A internet está cheia de discussões sobre se o Man of Steel teria ou não alternativas a matar o General Zod. Esta discussão não me interessa tanto, porque a razão principal do Super-Homem matar o General Zod daquela forma brutal não tem nada a ver com a história do filme, mas sim com a vontade de quem o escreveu. É certo que, na história da personagem, não é a primeira vez que o Super-Homem se vê num cenário de matar ou morrer, mas parece haver uma particular crueldade em querer mostrar às audiências que sim, este super-homem mata se for necessário – deal with it -, como se isso também fosse tornar a história mais interessante, mais adulta, mais contemporânea.

Pouco antes desta cena, já durante a luta final, e depois de milhares de pessoas já estarem enterradas debaixo dos escombros colaterais, o General Zod diz algo do género “ou me matas ou morres, não há outra alternativa”. Infelizmente, o vilão acaba por ter razão.
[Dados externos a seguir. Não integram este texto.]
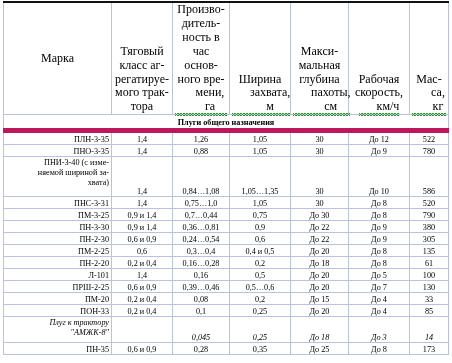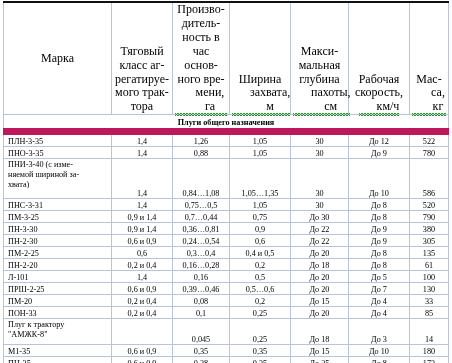--- a/index.html
+++ b/index.html
@@ -68,7 +68,7 @@
     font-weight: bold;
     height: 12px;
     padding: 0 2px 1px 2px;
-    border-bottom: 7px solid #be185d;
+    border-bottom: 5px solid #be185d;
     font-size: 8.2px;
   }
 

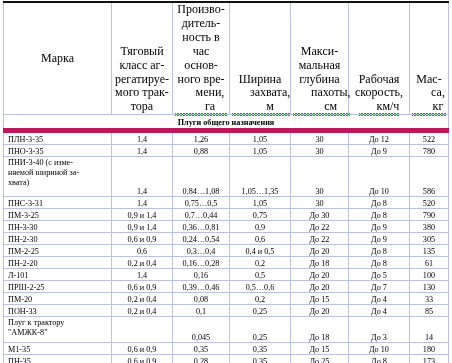--- a/index.html
+++ b/index.html
@@ -76,7 +76,7 @@
     height: 11px;
   }
   tr.data-row td.c-name {
-    text-align: left;
+    text-align: right;
     padding-left: 4px;
   }
   tr.data-row td.c-num {

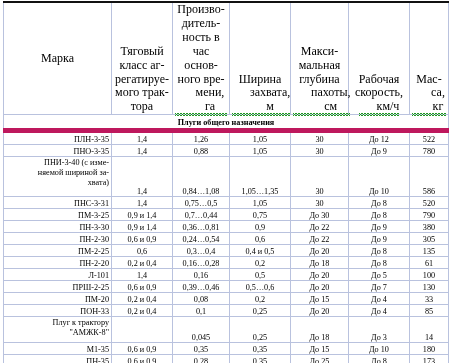--- a/index.html
+++ b/index.html
@@ -214,7 +214,7 @@
         <tr class="data-row">
           <td class="c-name"><span>ПНС-3-31</span></td>
           <td class="c-num">1,4</td>
-          <td class="c-num">0,75…0,5</td>
+          <td class="c-num">0,75…1,0</td>
           <td class="c-num">1,05</td>
           <td class="c-num">30</td>
           <td class="c-num">До 8</td>

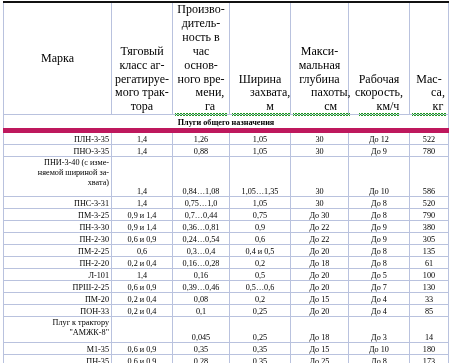--- a/index.html
+++ b/index.html
@@ -94,6 +94,7 @@
   }
   tr.tall2-row td {
     height: 24px;
+    font-style: italic;
   }
   tr.tall2-row td.c-name {
     vertical-align: top;

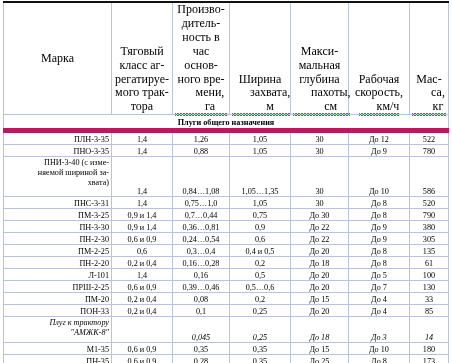--- a/index.html
+++ b/index.html
@@ -312,15 +312,6 @@
           <td class="c-num">14</td>
         </tr>
         <tr class="data-row">
-          <td class="c-name"><span>М1-35</span></td>
-          <td class="c-num">0,6 и 0,9</td>
-          <td class="c-num">0,35</td>
-          <td class="c-num">0,35</td>
-          <td class="c-num">До 15</td>
-          <td class="c-num">До 10</td>
-          <td class="c-num">180</td>
-        </tr>
-        <tr class="data-row">
           <td class="c-name"><span>ПН-35</span></td>
           <td class="c-num">0,6 и 0,9</td>
           <td class="c-num">0,28</td>

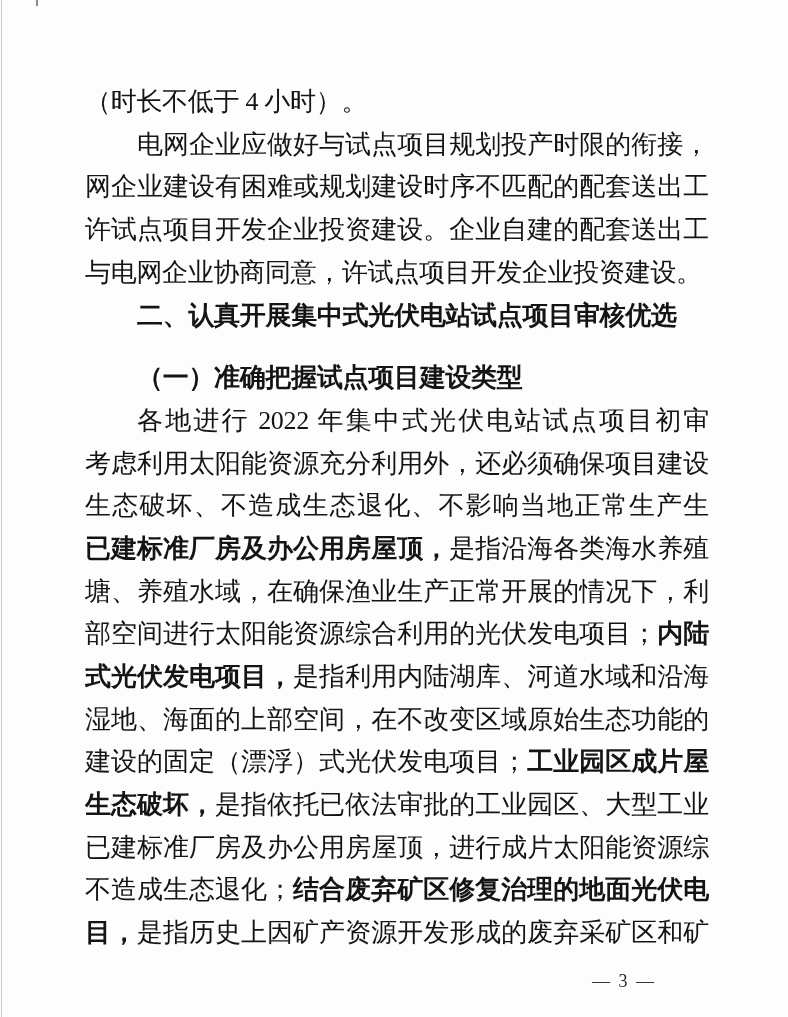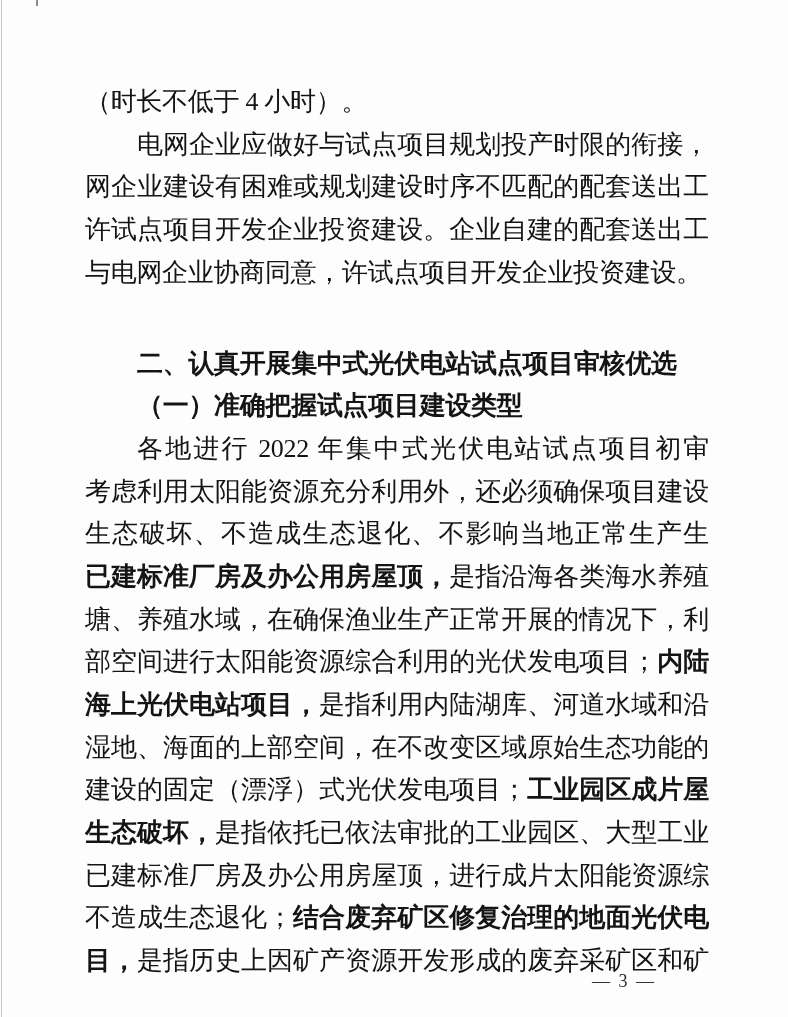--- a/index.html
+++ b/index.html
@@ -33,7 +33,6 @@
   .line.h-section{
     font-family:"Liberation Sans","DejaVu Sans",sans-serif;
     font-weight:700;
-    margin-top:48px;
   }
   .line.h-subsection{
     font-weight:700;

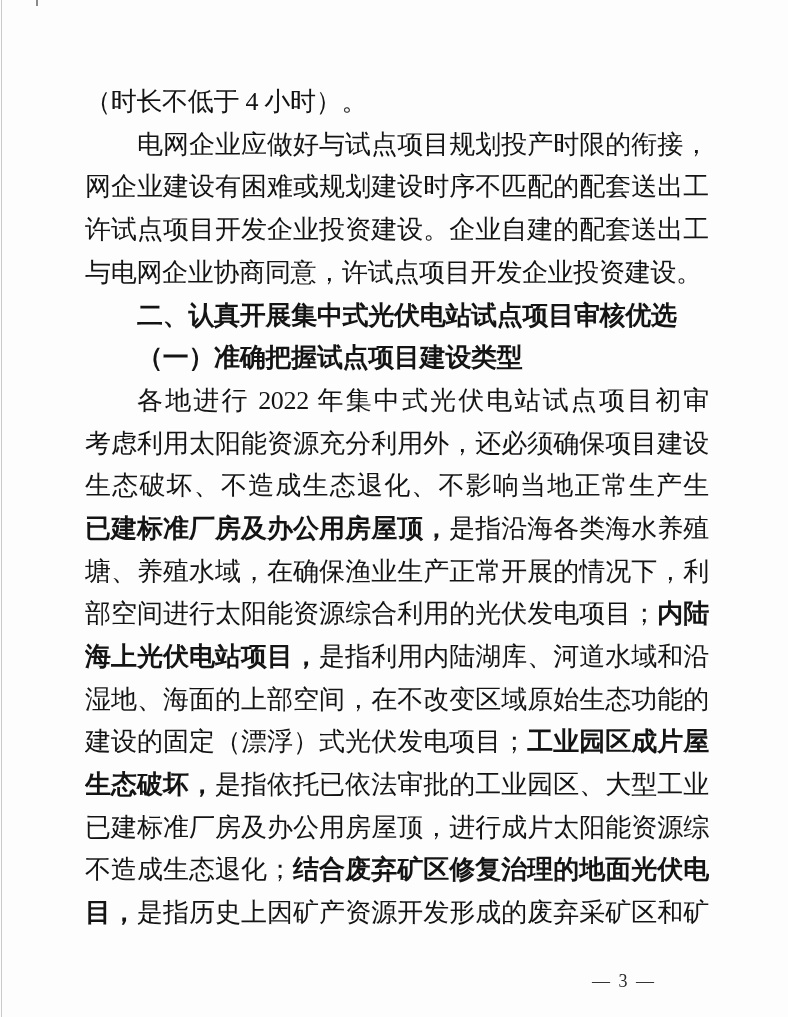--- a/index.html
+++ b/index.html
@@ -56,7 +56,7 @@
       <div class="line just"><span>许试点项目开发企业投资建设。企业自建的配套送出工程，经</span></div>
       <div class="line"><span>与电网企业协商同意，许试点项目开发企业投资建设。</span></div>
       <div class="line h-section" style="text-indent: 2em;"><span class="b">二、认真开展集中式光伏电站试点项目审核优选</span></div>
-      <div class="line h-subsection" style="text-indent: 2em;"><span class="b">（一）准确把握试点项目建设类型</span></div>
+      <div class="line h-subsection" style="text-indent: 2em; margin-top: 20px;"><span class="b">（一）准确把握试点项目建设类型</span></div>
       <div class="line just" style="text-indent: 2em;"><span>各地进行 2022 年集中式光伏电站试点项目初审时，除主要</span></div>
       <div class="line just"><span>考虑利用太阳能资源充分利用外，还必须确保项目建设不新增</span></div>
       <div class="line just"><span>生态破坏、不造成生态退化、不影响当地正常生产生活。其中，</span></div>

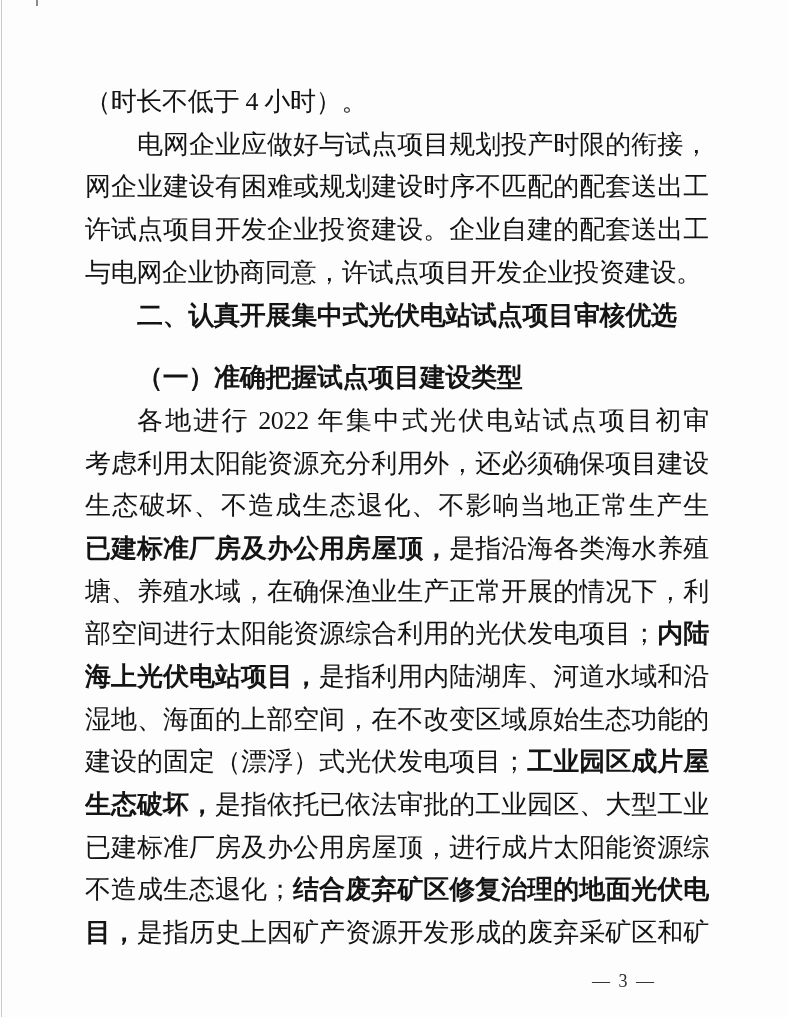--- a/index.html
+++ b/index.html
@@ -63,7 +63,7 @@
       <div class="line just"><span class="b">已建标准厂房及办公用房屋顶，</span><span>是指沿海各类海水养殖鱼</span></div>
       <div class="line just"><span>塘、养殖水域，在确保渔业生产正常开展的情况下，利用其上</span></div>
       <div class="line just"><span>部空间进行太阳能资源综合利用的光伏发电项目；</span><span class="b">内陆水面及</span></div>
-      <div class="line just"><span class="b">海上光伏电站项目，</span><span>是指利用内陆湖库、河道水域和沿海滩涂</span></div>
+      <div class="line just"><span class="b">式光伏发电项目，</span><span>是指利用内陆湖库、河道水域和沿海滩涂</span></div>
       <div class="line just"><span>湿地、海面的上部空间，在不改变区域原始生态功能的前提下</span></div>
       <div class="line just"><span>建设的固定（漂浮）式光伏发电项目；</span><span class="b">工业园区成片屋顶光伏</span></div>
       <div class="line just"><span class="b">生态破坏，</span><span>是指依托已依法审批的工业园区、大型工业企业的</span></div>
Mas essa era uma das características mais definidoras do Super-Homem: haver sempre outra maneira. O Super-Homem sempre lutou nos seus termos, nunca nos dos seus antagonistas. É por isso que ele é o Super-Homem. É por isso que o mundo precisava de um Super-Homem, por mais irrealista que ele seja, e é por isso que Man of Steel é um péssimo filme de Super-Homem.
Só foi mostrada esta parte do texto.